Accordingly, I see no reason to reject Priesman. I would instead affirm the judgment of the Court of Appeals in Progressive and uphold Priesman 's interpretation of MCL 500.3113(a). Additionally, I agree with Justice Hathaway's conclusion that the Court of Appeals in Spectrum Health did not clearly err by holding that Craig Smith, Jr., did not unlawfully take the vehicle. Thus, I would also affirm the judgment of the Court of Appeals in Spectrum Health.

I fully join Justice Cavanagh's dissenting opinion with respect to today's decision in Progressive Marathon Insurance Company v. DeYoung. I write separately to address the majority's decision in Spectrum Health Hospitals v. Farm Bureau Mutual Insurance Company of Michigan, in which the majority rejects and discards the “chain of permissive use” theory. I am not persuaded that this theory should be discarded. It is a well-reasoned and well-established doctrine that has been part of this state's jurisprudence for decades.

At issue in Spectrum Health is the proper interpretation of MCL 500.3113, which provides in pertinent part:

A person is not entitled to be paid [PIP] benefits for accidental bodily injury if at the time of the accident any of the following circumstances existed:

(a) The person was using a motor vehicle or motorcycle which he or she had taken unlawfully, unless the person reasonably believed that he or she was entitled to take and use the vehicle.
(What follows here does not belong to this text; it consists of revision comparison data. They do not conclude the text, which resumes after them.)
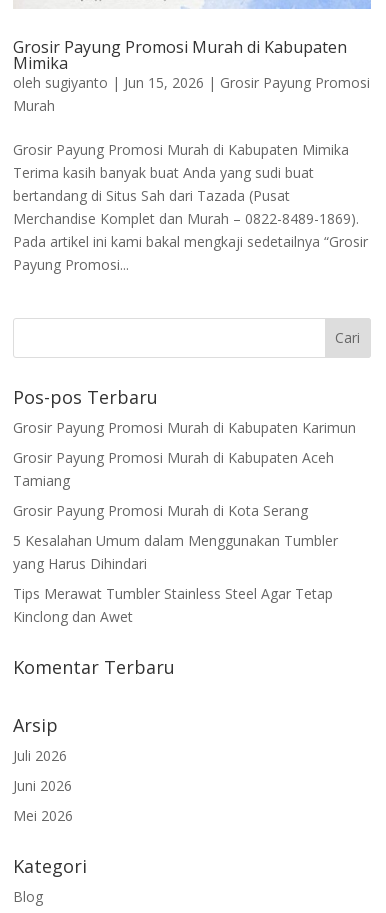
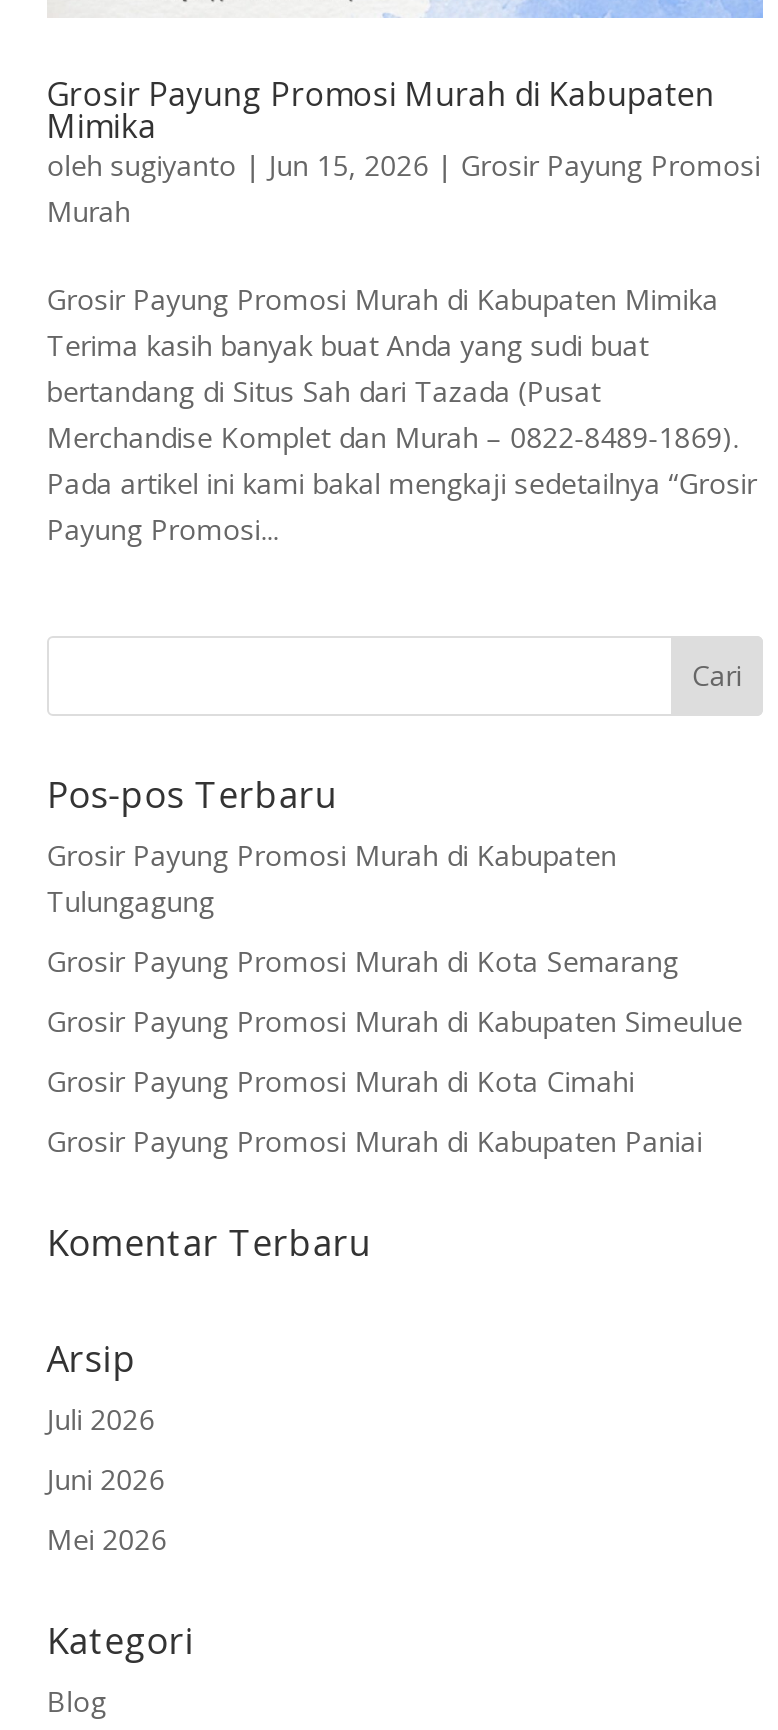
- Grosir Payung Promosi Murah di Kabupaten Karimun
+ Grosir Payung Promosi Murah di Kabupaten
+ Tulungagung

- Grosir Payung Promosi Murah di Kabupaten Aceh
- Tamiang
+ Grosir Payung Promosi Murah di Kota Semarang

- Grosir Payung Promosi Murah di Kota Serang
+ Grosir Payung Promosi Murah di Kabupaten Simeulue

- 5 Kesalahan Umum dalam Menggunakan Tumbler
- yang Harus Dihindari
+ Grosir Payung Promosi Murah di Kota Cimahi

- Tips Merawat Tumbler Stainless Steel Agar Tetap
- Kinclong dan Awet
+ Grosir Payung Promosi Murah di Kabupaten Paniai
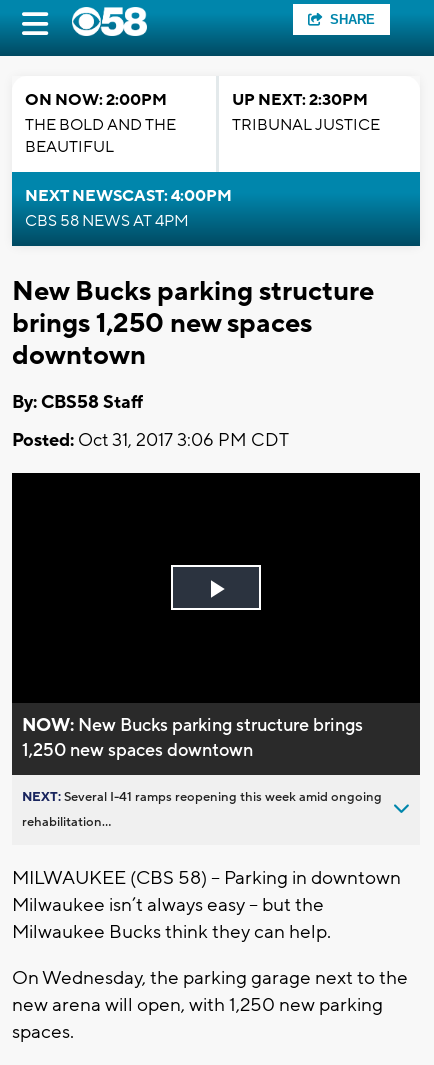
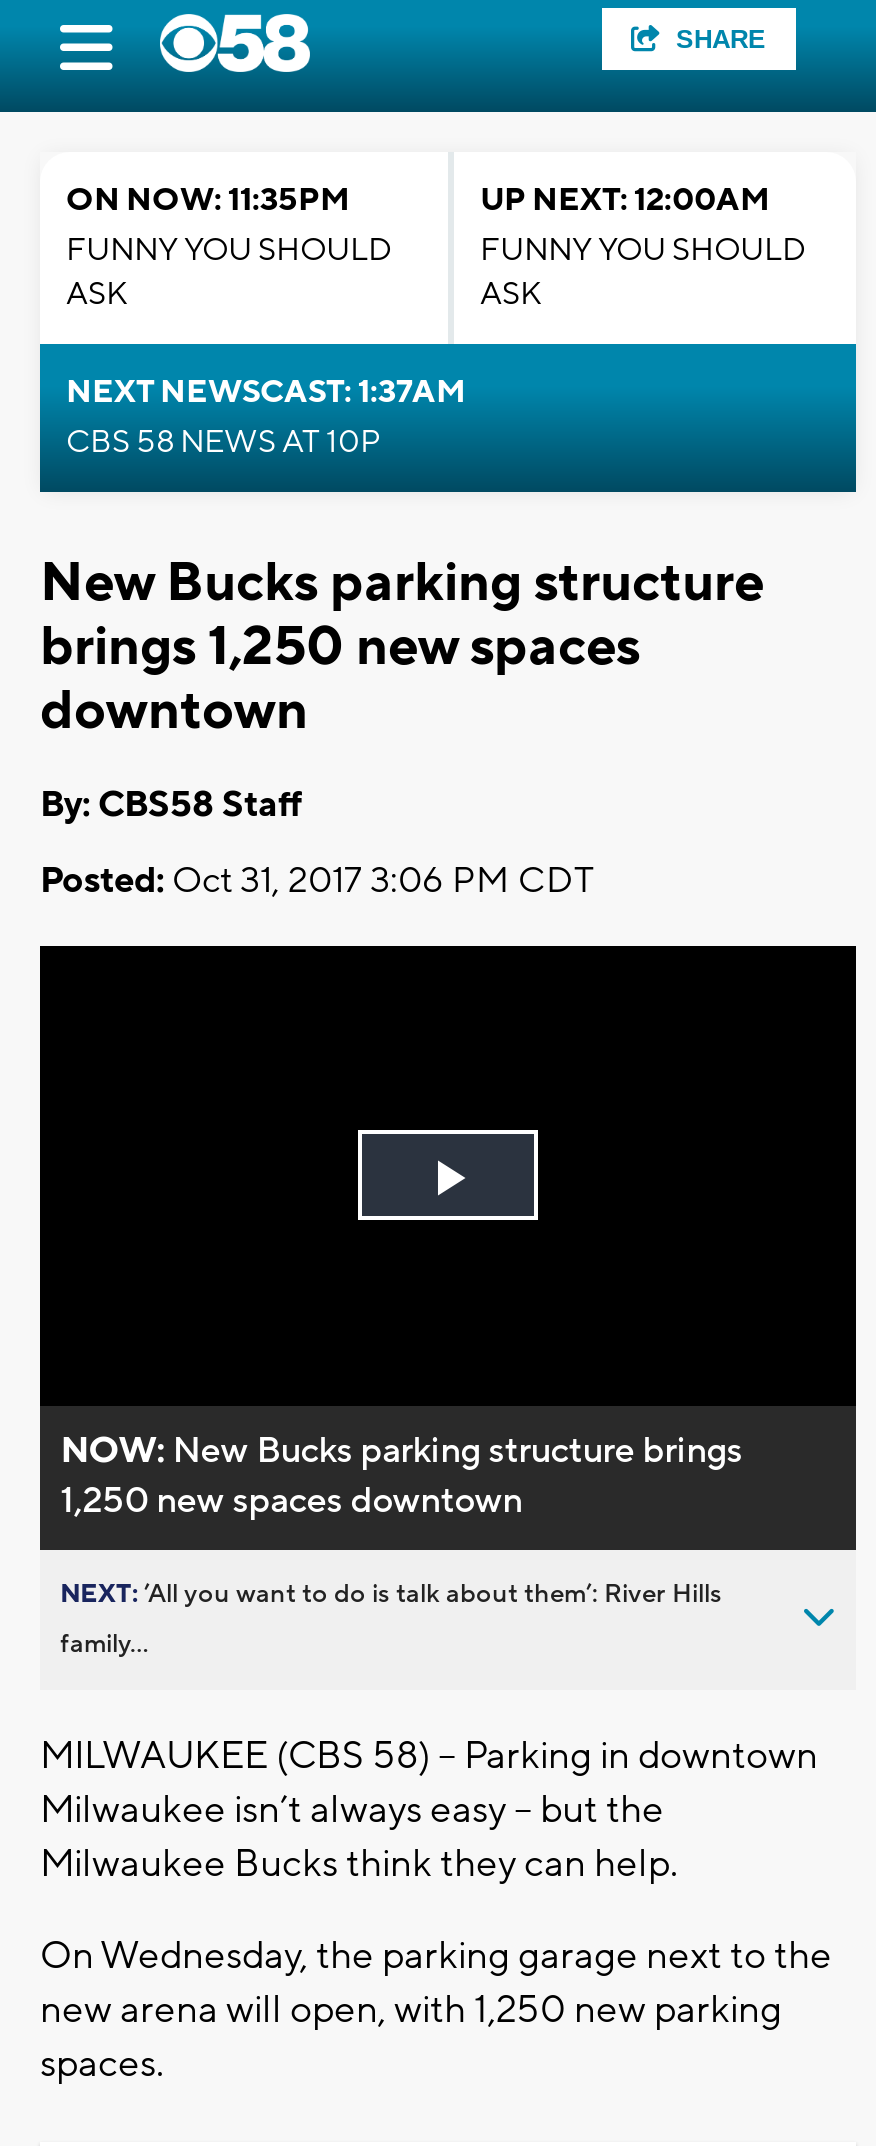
- ON NOW: 2:00PM
- THE BOLD AND THE
- BEAUTIFUL
+ ON NOW: 11:35PM
+ FUNNY YOU SHOULD
+ ASK

- UP NEXT: 2:30PM
- TRIBUNAL JUSTICE
+ UP NEXT: 12:00AM
+ FUNNY YOU SHOULD
+ ASK

- NEXT NEWSCAST: 4:00PM
- CBS 58 NEWS AT 4PM
+ NEXT NEWSCAST: 1:37AM
+ CBS 58 NEWS AT 10P

- NEXT: Several I-41 ramps reopening this week amid ongoing
+ NEXT: ’All you want to do is talk about them’: River Hills

- rehabilitation...
+ family...
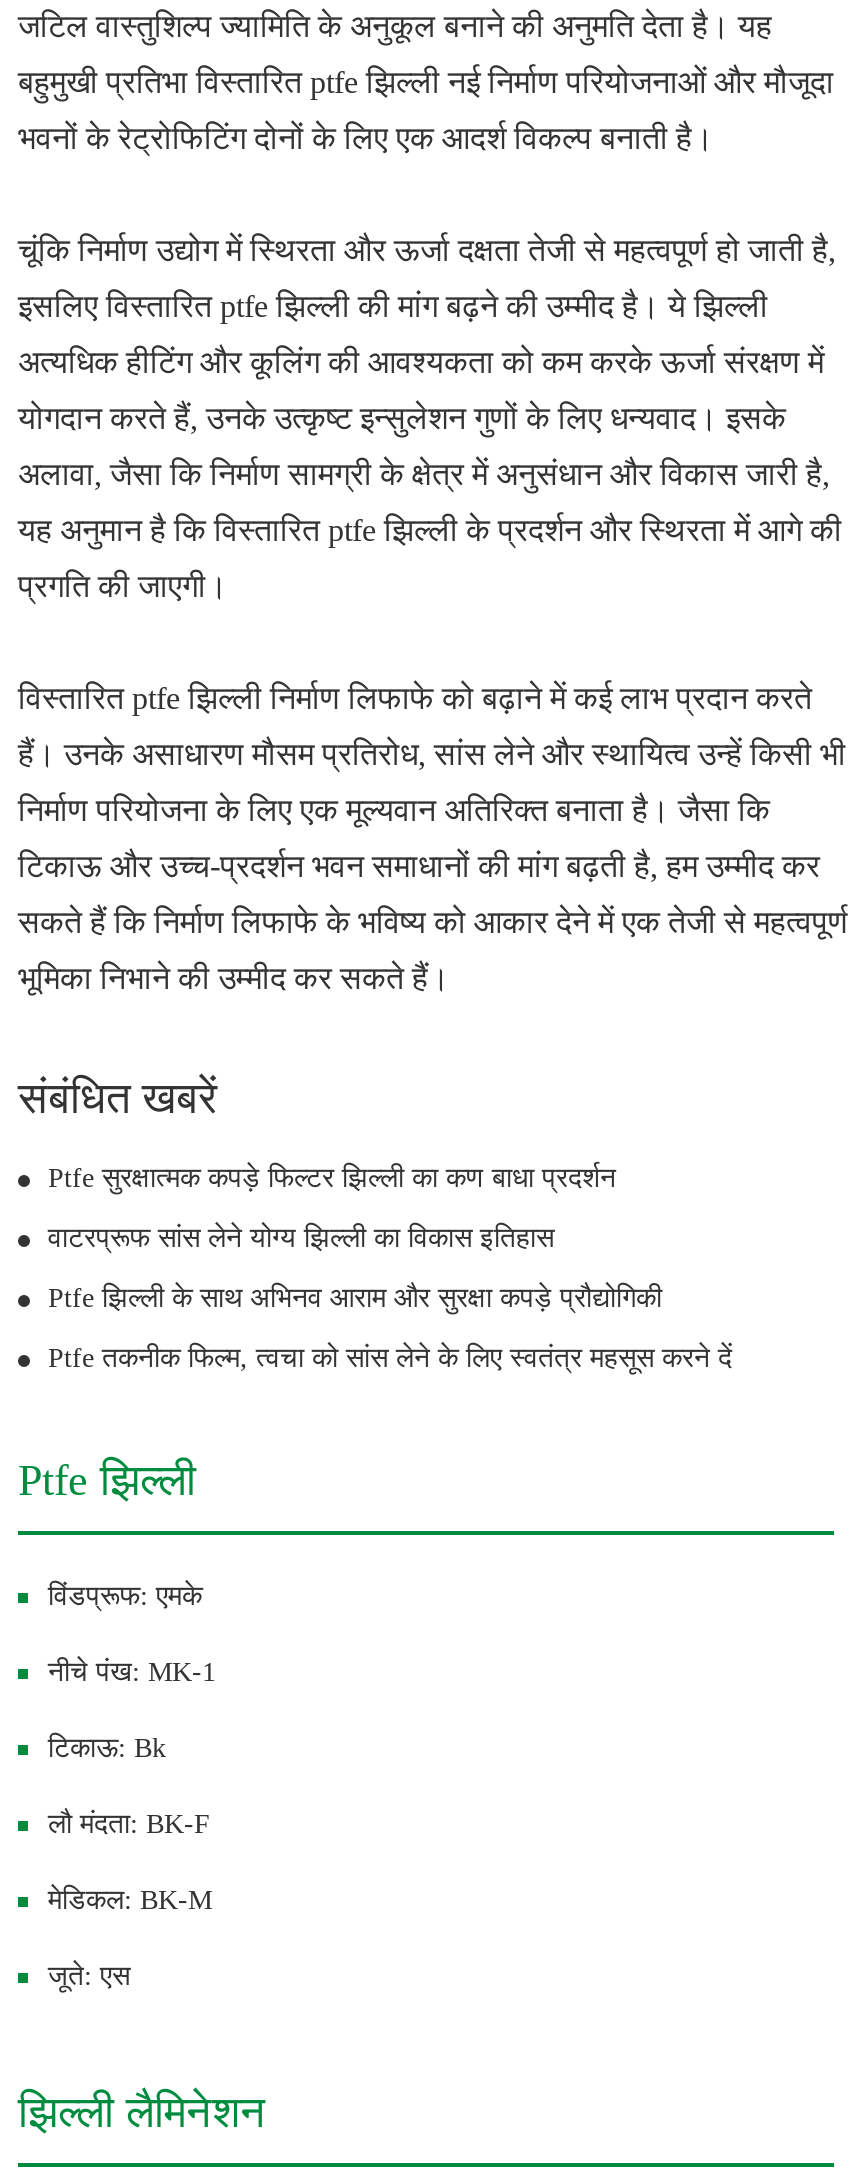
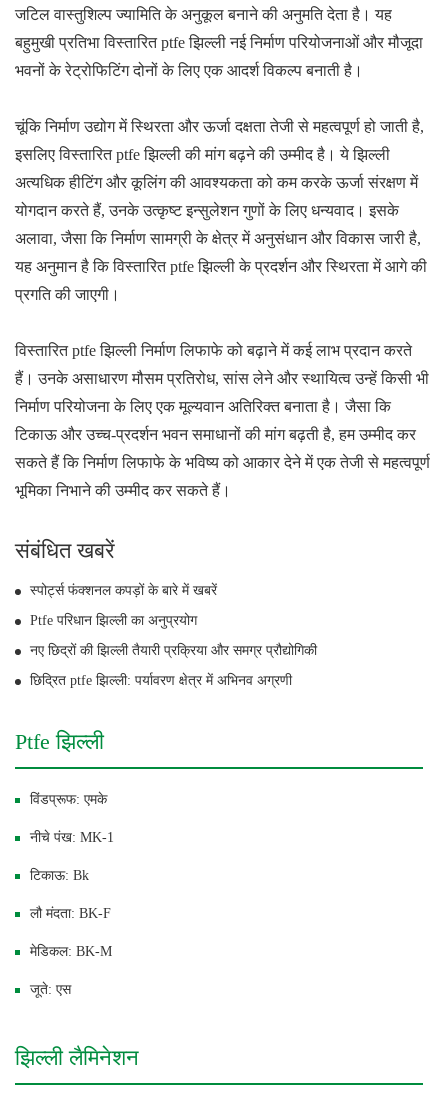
- Ptfe सुरक्षात्मक कपड़े फिल्टर झिल्ली का कण बाधा प्रदर्शन
+ स्पोर्ट्स फंक्शनल कपड़ों के बारे में खबरें

- वाटरप्रूफ सांस लेने योग्य झिल्ली का विकास इतिहास
+ Ptfe परिधान झिल्ली का अनुप्रयोग

- Ptfe झिल्ली के साथ अभिनव आराम और सुरक्षा कपड़े प्रौद्योगिकी
+ नए छिद्रों की झिल्ली तैयारी प्रक्रिया और समग्र प्रौद्योगिकी

- Ptfe तकनीक फिल्म, त्वचा को सांस लेने के लिए स्वतंत्र महसूस करने दें
+ छिद्रित ptfe झिल्ली: पर्यावरण क्षेत्र में अभिनव अग्रणी
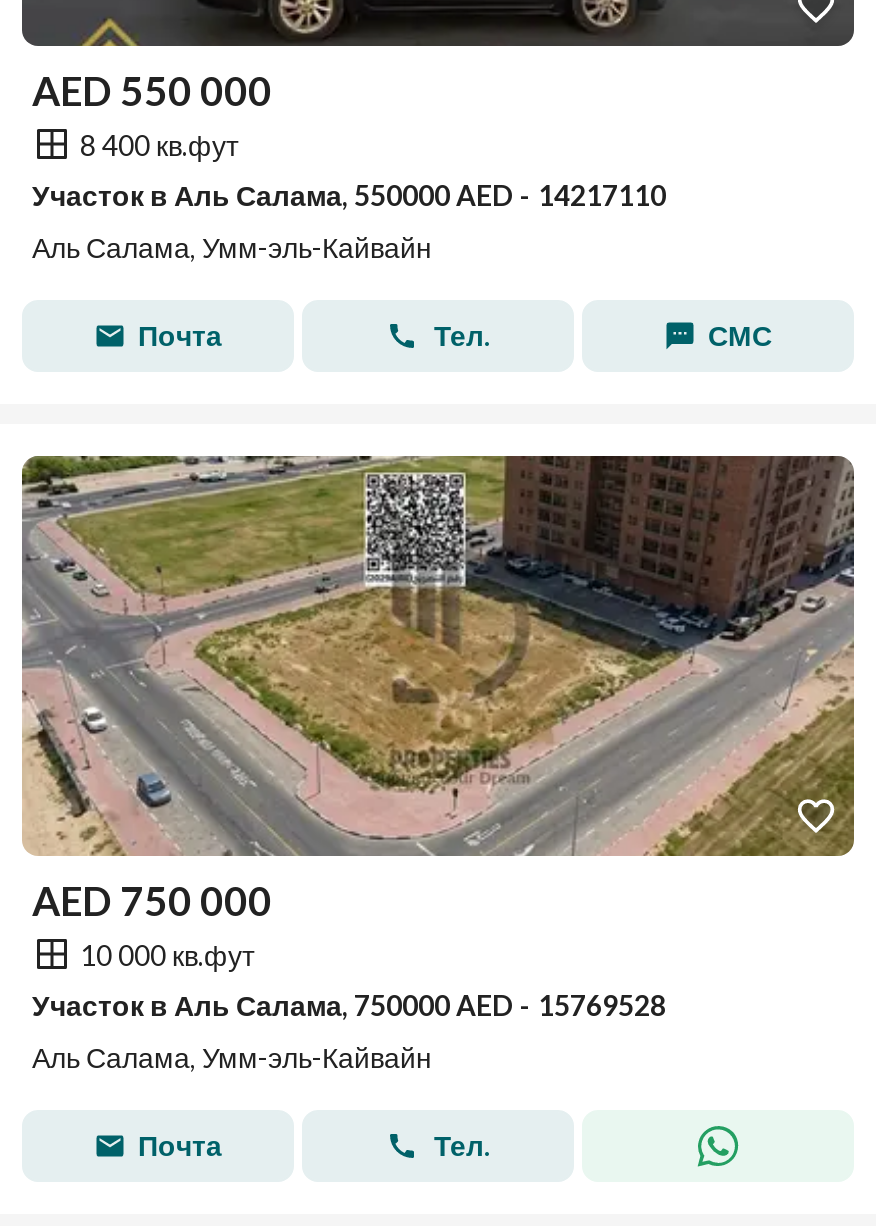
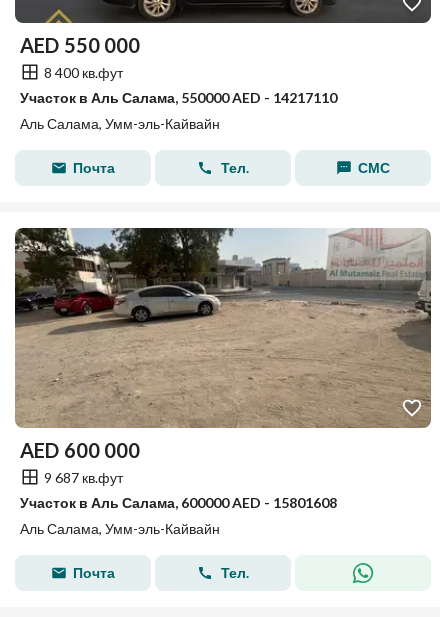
- [image]
- AED 750 000
+ [image]
+ AED 600 000

- 10 000 кв.фут
+ 9 687 кв.фут

- Участок в Аль Салама, 750000 AED - 15769528
+ Участок в Аль Салама, 600000 AED - 15801608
As the language of the statute provides, MCL 500.3113(a) generally precludes an injured person from recovering personal protection insurance (PIP) benefits under a policy associated with a vehicle if that person had taken the vehicle unlawfully. The question before us in Spectrum involves determining whether the PIP claimant's taking of the vehicle in question was unlawful under this provision.

Because the no-fault act does not define “taken unlawfully,” courts have looked beyond the words of the statute to effectuate the intent of the Legislature. In giving this phrase meaning, our courts have developed the doctrine known as the chain-of-permissive-use theory. I would affirm the Court of Appeals' judgment in Spectrum Health1 because the Court of Appeals properly applied this theory to the facts before it.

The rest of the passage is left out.